The Role of Acquisitions in Our Business Strategy

Our relationship-based business model is a significant driver of our acquisition strategy. When we review potential acquisition targets, we are conscious of the effect the acquisition may have on our client base. We favor acquisitions that allow us to expand or enhance the range of services we provide existing clients, and/or gain access to new geographic areas in which our clients either already operate or plan to expand. By expanding into new geographic areas and adding to our existing technical and project management capabilities, we strive to position ourselves as a preferred, single-source provider of technical, professional, and construction services to our major clients. The following is a brief description of two of our larger acquisitions over the past five years:

 

   

In April 2007, we acquired Edwards and Kelcey, Inc. (Edwards and Kelcey). Edwards and Kelcey is a nationally recognized engineering, design, planning, and construction management firm serving public and private clients in the fields of transportation; planning/environmental; communications technology; buildings/facilities; and land development. Headquartered in Morristown, New Jersey, Edwards and Kelcey employs approximately 1,000 people in offices located primarily in the Northeastern region of the United States (U.S.). The primary purpose for acquiring Edwards and Kelcey was to expand our infrastructure business in the U.S.

 

   

In August 2004, we acquired the Babtie Group Limited (Babtie Group). The Babtie Group is a leading provider of technical and professional services to clients in the infrastructure; facilities; environmental; defense; and governmental outsourcing markets, among others. Headquartered in Glasgow, Scotland, the Babtie Group employs approximately 3,500 people in offices located throughout the United Kingdom (U.K.) and Asia, with smaller operations in India and the Czech Republic. The primary purpose for acquiring the Babtie Group was to expand our infrastructure and facilities business in the U.K.

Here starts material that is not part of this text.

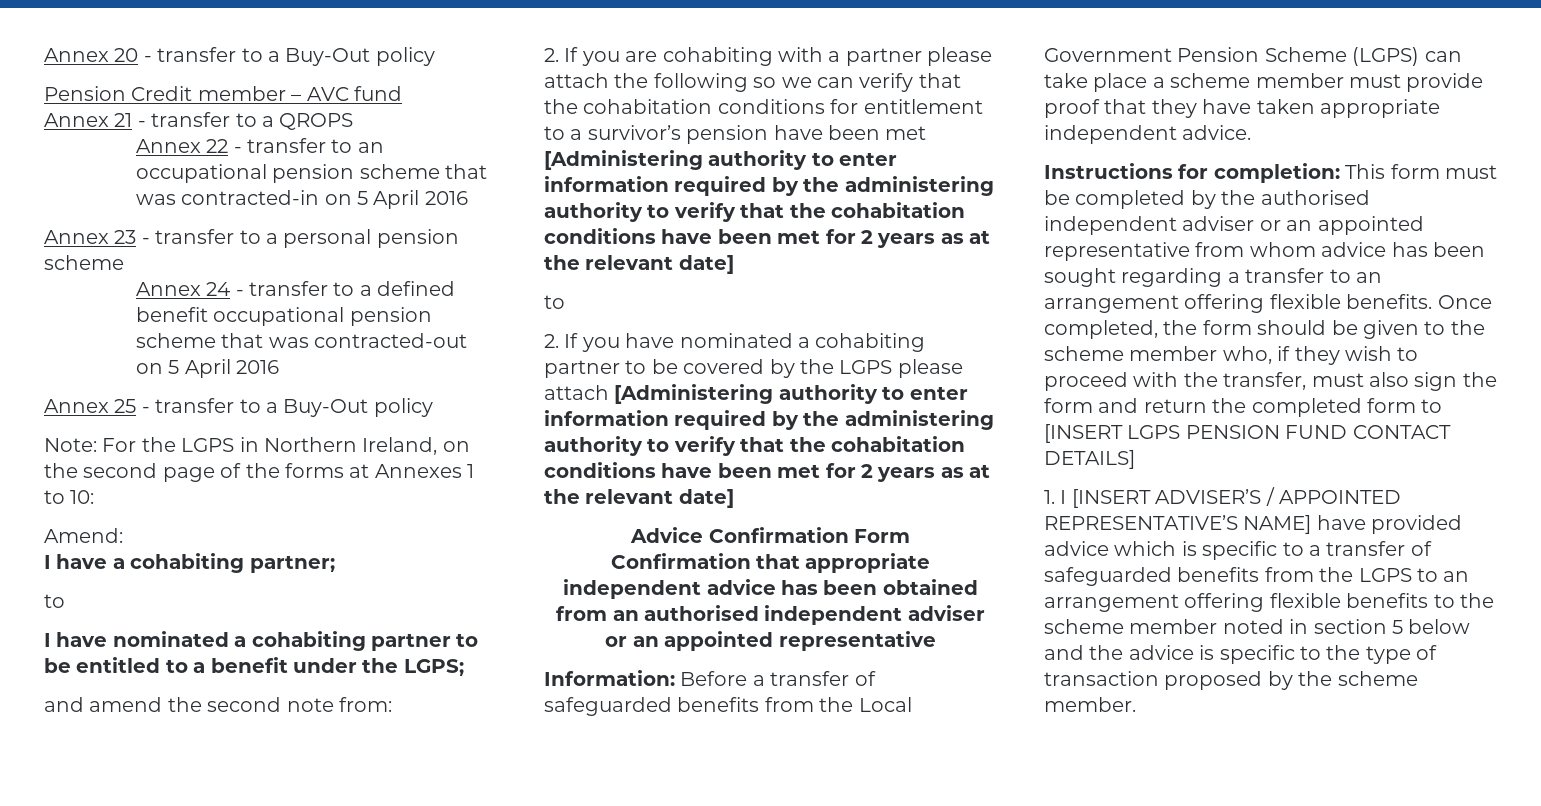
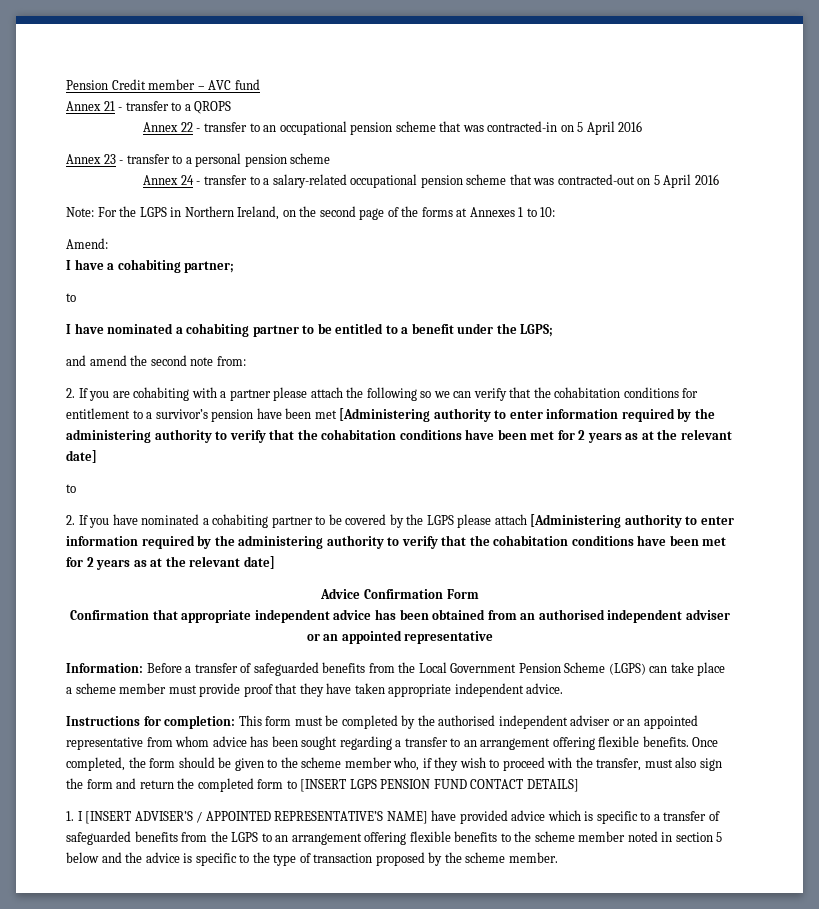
- Annex 20 - transfer to a Buy-Out policy
- Annex 24 - transfer to a defined benefit occupational pension scheme that was contracted-out on 5 April 2016
+ Annex 24 - transfer to a salary-related occupational pension scheme that was contracted-out on 5 April 2016
- Annex 25 - transfer to a Buy-Out policy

In any particular year, we will also make smaller acquisitions as opportunities arise.

Services Provided

Our business is to provide technical, professional, and construction services. The services we provide generally fall into four broad categories: Project Services (which include engineering, design, architectural, and similar services); Process, Scientific, and Systems Consulting services (which includes services performed in connection with a wide variety of scientific testing, analysis, and consulting activities); Construction services (which encompasses traditional field construction services as well as modular construction activities, and includes direct-hire construction and construction management services); and Operations and Maintenance services (which includes services performed in connection with operating large, complex facilities on behalf of clients as well as services involving process plant maintenance). The scope of services we can provide our clients, therefore, ranges from consulting and conceptual design services, which clients often require in the very early stages of a project, to complete, single-responsibility, design-build-operate contracts.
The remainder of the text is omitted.